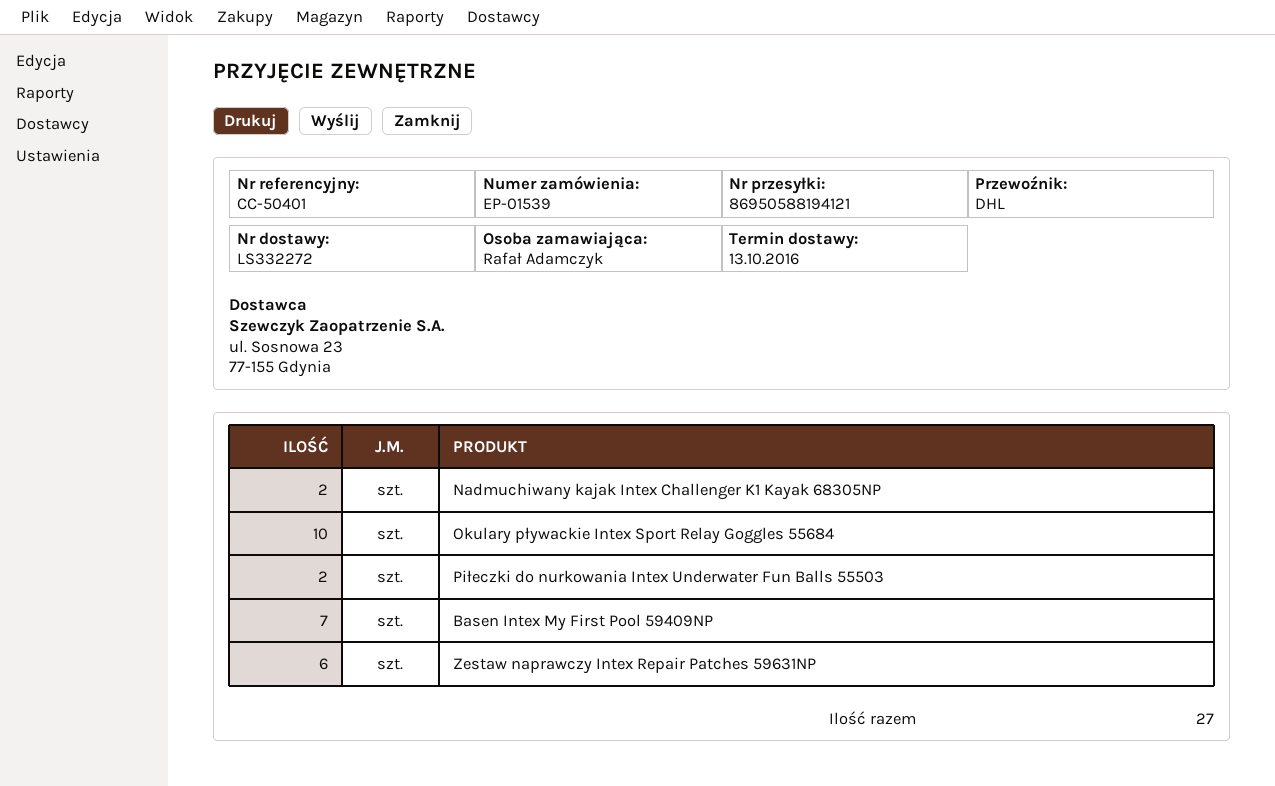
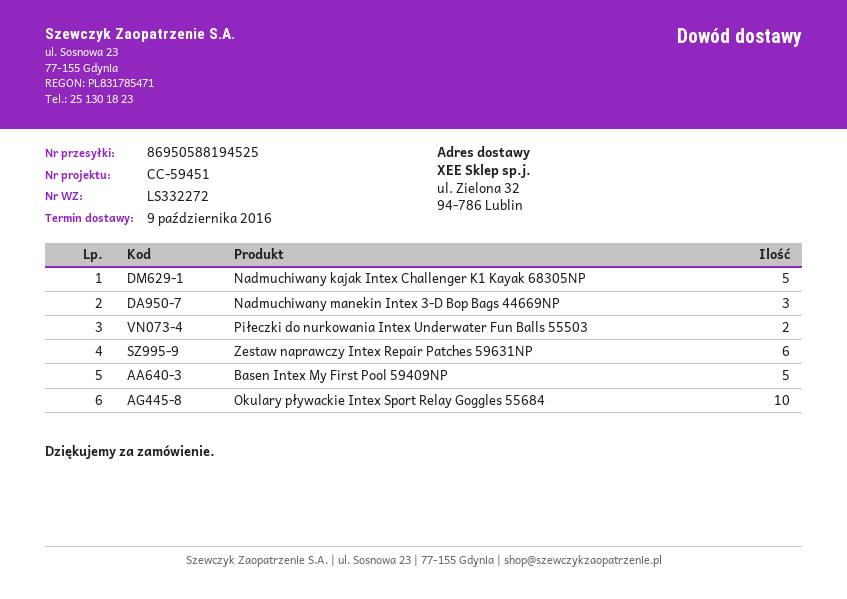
delivery date: 2016-10-13 -> 2016-10-09
reference: CC-50401 -> CC-59451
tracking number: 86950588194121 -> 86950588194525
Nadmuchiwany kajak Intex Challenger K1 Kayak 68305NP: 2 -> 5
Basen Intex My First Pool 59409NP: 7 -> 5
Nadmuchiwany manekin Intex 3-D Bop Bags 44669NP: none -> 3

ASSIGNMENT –
Leave the pictures out and return the rest of the listing exactly.

WRITTEN REPLY –
delivery date: 2016-10-13 -> 2016-10-09
reference: CC-50401 -> CC-59451
tracking number: 86950588194121 -> 86950588194525
Nadmuchiwany kajak Intex Challenger K1 Kayak 68305NP: 2 -> 5
Basen Intex My First Pool 59409NP: 7 -> 5
Nadmuchiwany manekin Intex 3-D Bop Bags 44669NP: none -> 3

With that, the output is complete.